Mom hopes truth with surface after incident

June 15, 2012|Lisa Prejean

What causes a person to lie?

Is it fear of what will happen if the truth is told? Is it indifference?

Is the truth measured and sifted into divisions of importance and unimportance?

If so, does that mean unimportant items don't mandate an honest response?

I was contemplating these questions last weekend when we were at a local park for a sports tournament.

Most of the teenagers we encounter at these tournaments are model kids. They volunteer in their communities, earn good grades in school, excel in athletics.

They are our future, tomorrow's movers and shakers.
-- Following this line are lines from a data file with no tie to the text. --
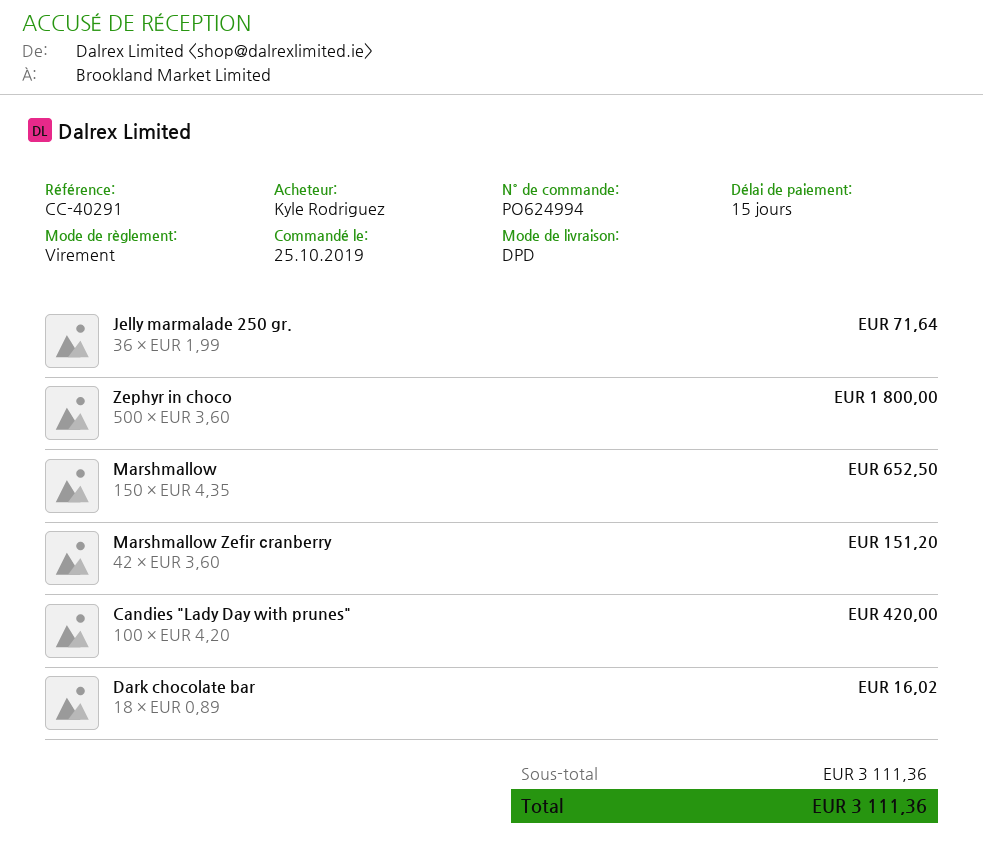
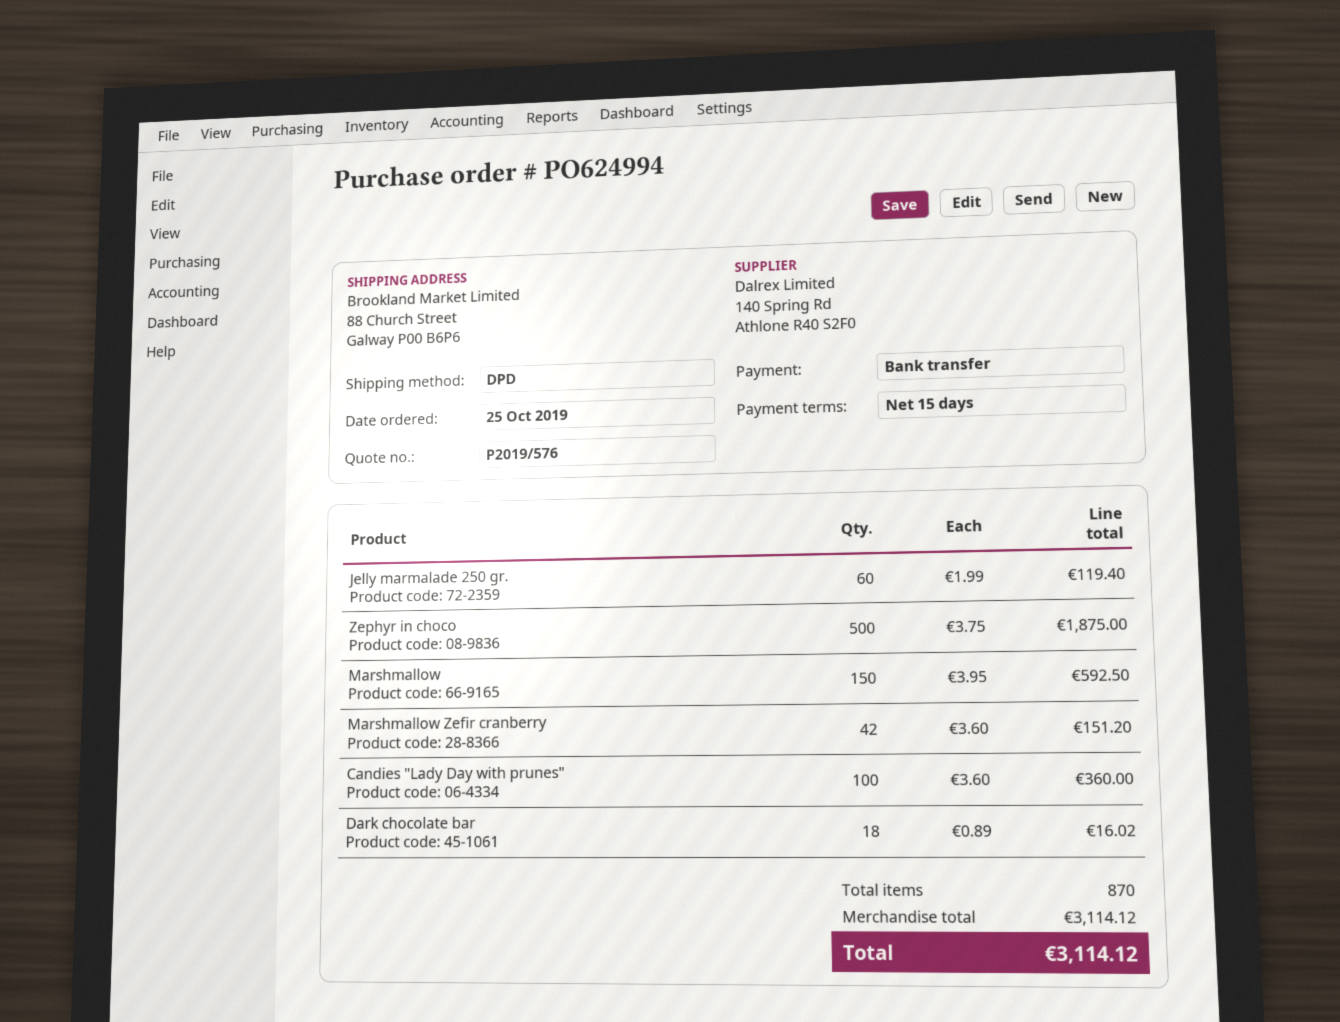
Jelly marmalade 250 gr.: 36 x 1.99 = 71.64 -> 60 x 1.99 = 119.40
Zephyr in choco: 500 x 3.60 = 1800.00 -> 500 x 3.75 = 1875.00
Marshmallow: 150 x 4.35 = 652.50 -> 150 x 3.95 = 592.50
Candies "Lady Day with prunes": 100 x 4.20 = 420.00 -> 100 x 3.60 = 360.00
subtotal: 3111.36 -> 3114.12
total: 3111.36 -> 3114.12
That is why I was surprised by an encounter we had in the parking lot.

We were driving through the rows of cars looking for our son. A car passed us going the opposite way.

A teenage girl sitting in the passenger seat of the passing car arched her arm up, out of the window and tossed something over the roof of their car. The item landed on our windshield and bounced off.

It happened so fast, I wasn't sure what had occurred. 

However, I knew something had been thrown.

My husband stopped our van just as the other car had stopped and was backing up.

Assuming that they were stopping to apologize, I walked back to the car to ask what had been thrown.

The teens in the car denied that anything had been thrown.

"We were just looking for Michael," one of them said.

"Yeah, we stopped to look for Michael," another agreed.

I looked at them, and the gravel under my feet seemed rather jagged, as if I could feel the points of the rocks coming through my shoes.

The reality hit me. The teens were lying.

"I saw you throw something. It landed on my windshield and bounced off."

The teens all denied the pitch I saw.

"Ma'am, we didn't throw anything," the thrower said.

I looked at her one more time, hoping for honesty.

She looked at me again, willing me to walk away.

So I did. I walked back to the van, and my husband pointed to an item in the gravel.

"That's what was thrown," he said.

A brightly wrapped piece of bubble gum sat nestled in the rocks.

Did it hurt our windshield? No, of course not.

However, the impact of the lie was quite damaging.

How could any of her friends trust her from this point on?

That is one truth she will eventually, and painfully, find out on her own.